_Prompt_.
How many lines below hold "rank"? Answer with only the number.

Records contained in a dataset:
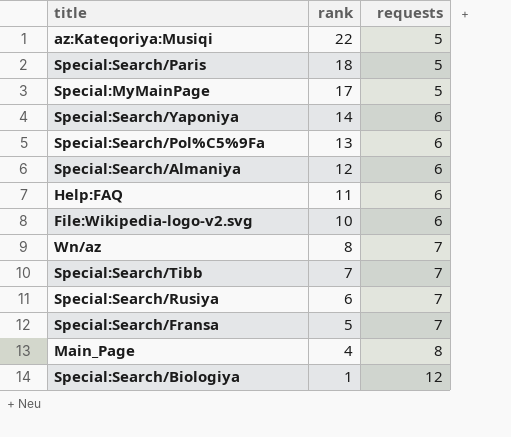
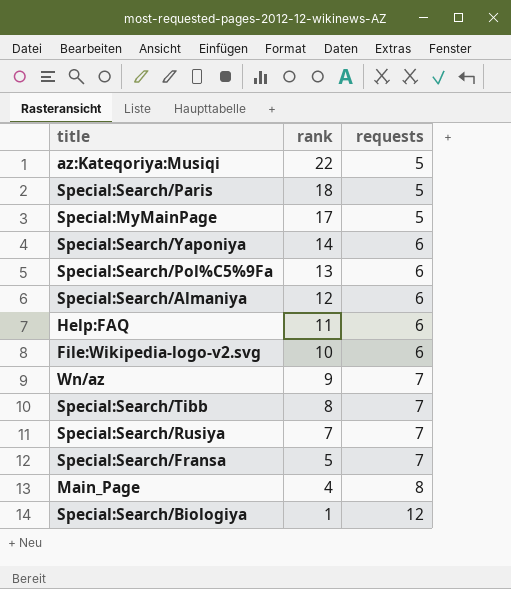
Wn/az | rank: 8 -> 9
Special:Search/Tibb | rank: 7 -> 8
Special:Search/Rusiya | rank: 6 -> 7

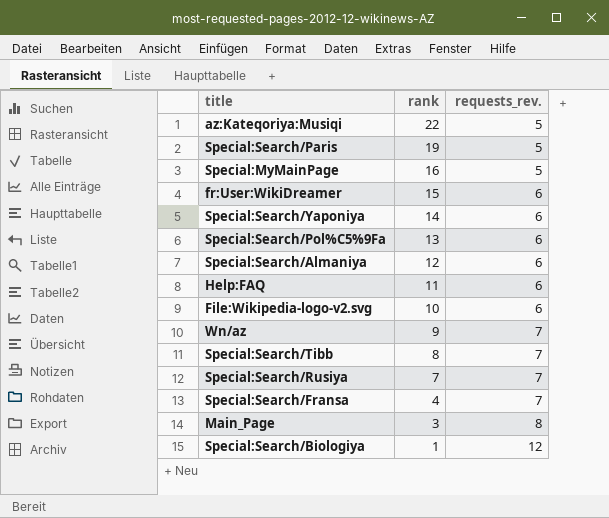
column name: requests -> requests_rev.
Special:Search/Paris | rank: 18 -> 19
Special:MyMainPage | rank: 17 -> 16
row fr:User:WikiDreamer: none -> 15 | 6
Special:Search/Fransa | rank: 5 -> 4
Main_Page | rank: 4 -> 3

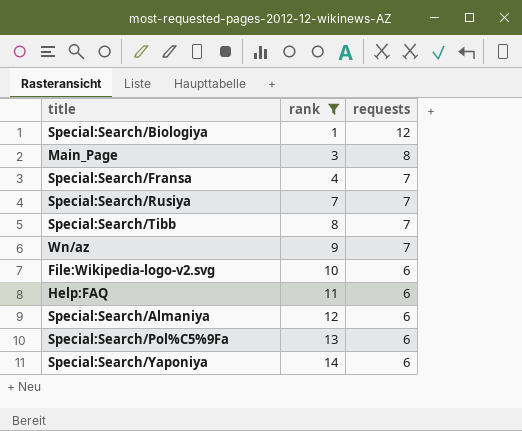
filter: none -> rank <= 14
row order: rank descending -> rank ascending
column name: requests_rev. -> requests

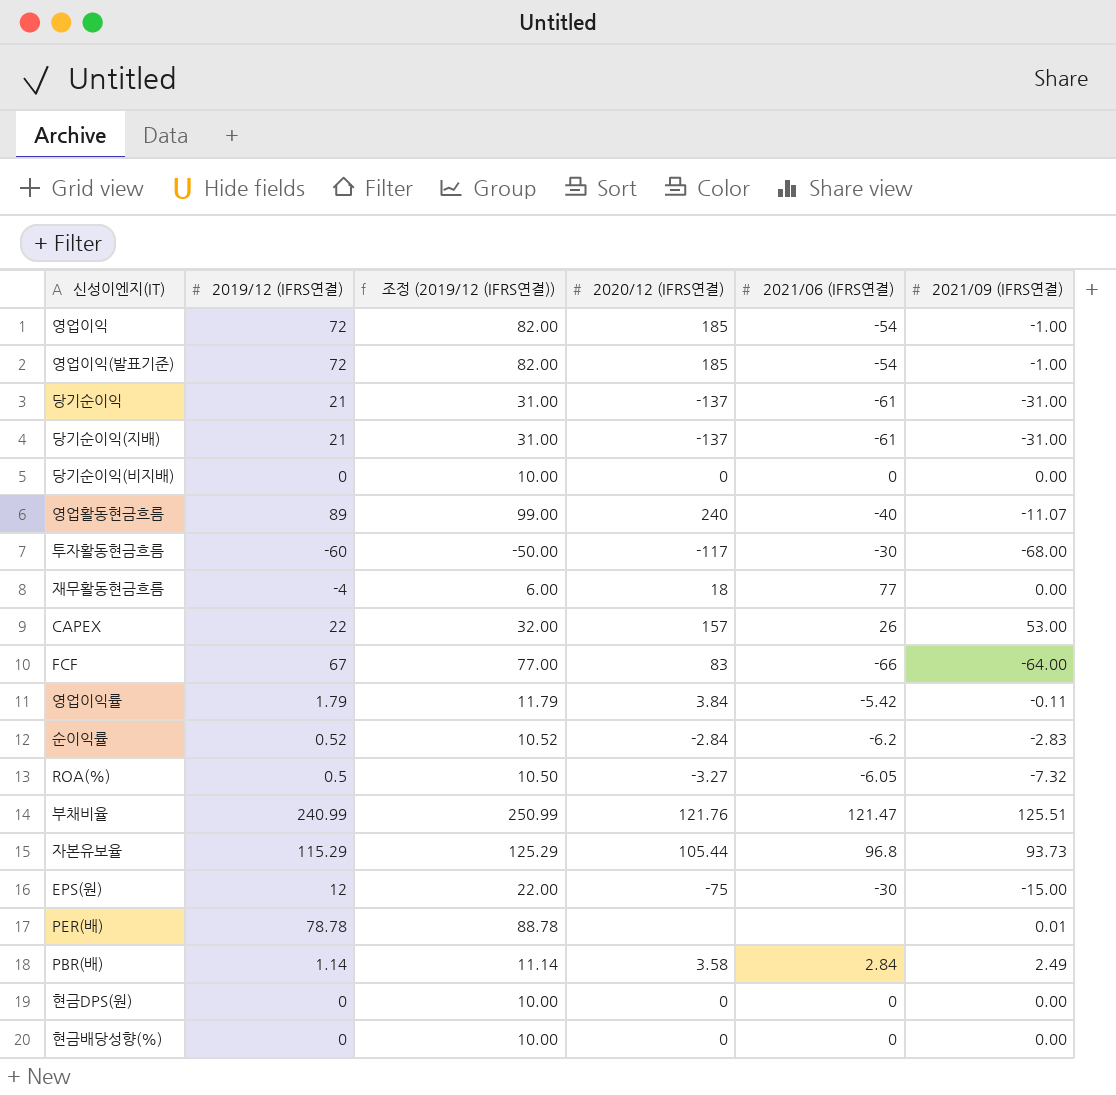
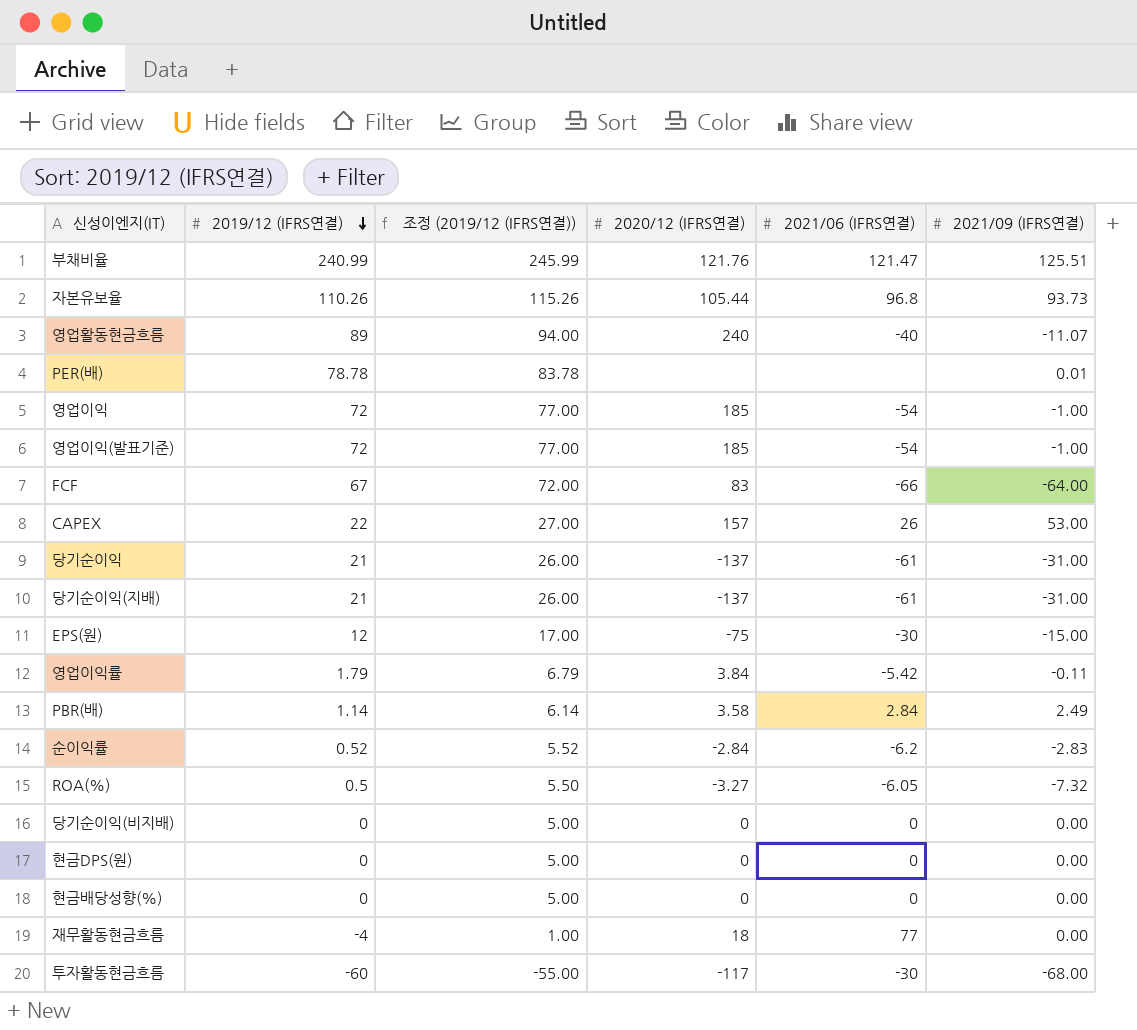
row order: none -> 2019/12 (IFRS연결) descending
column 조정 (2019/12 (IFRS연결)) | formula: [2019/12 (IFRS연결)] + 10 -> [2019/12 (IFRS연결)] + 5
자본유보율 | 2019/12 (IFRS연결): 115.29 -> 110.26

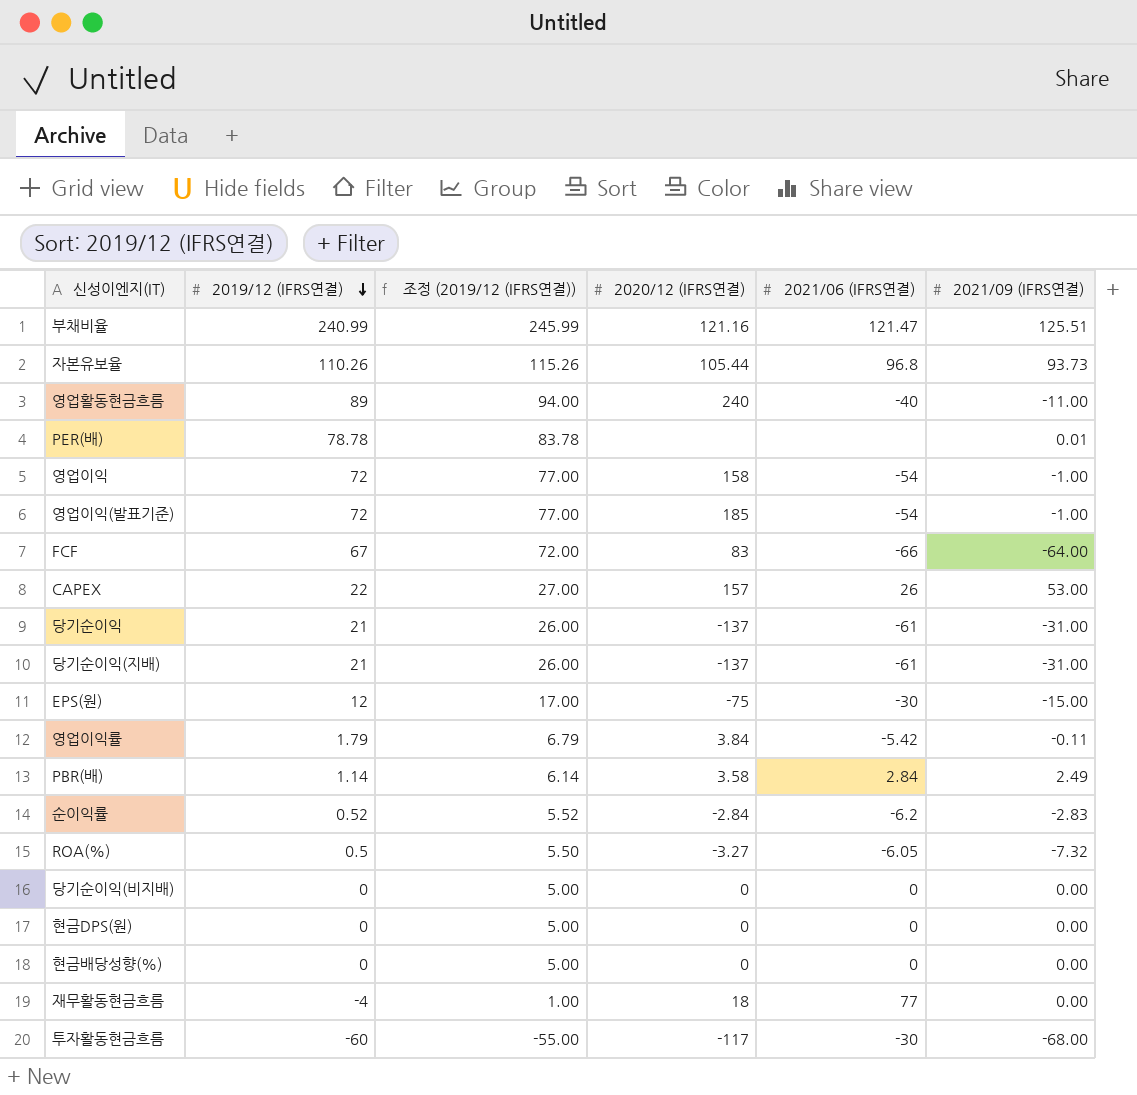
부채비율 | 2020/12 (IFRS연결): 121.76 -> 121.16
영업활동현금흐름 | 2021/09 (IFRS연결): -11.07 -> -11.00
영업이익 | 2020/12 (IFRS연결): 185 -> 158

_Exercise solution_.
9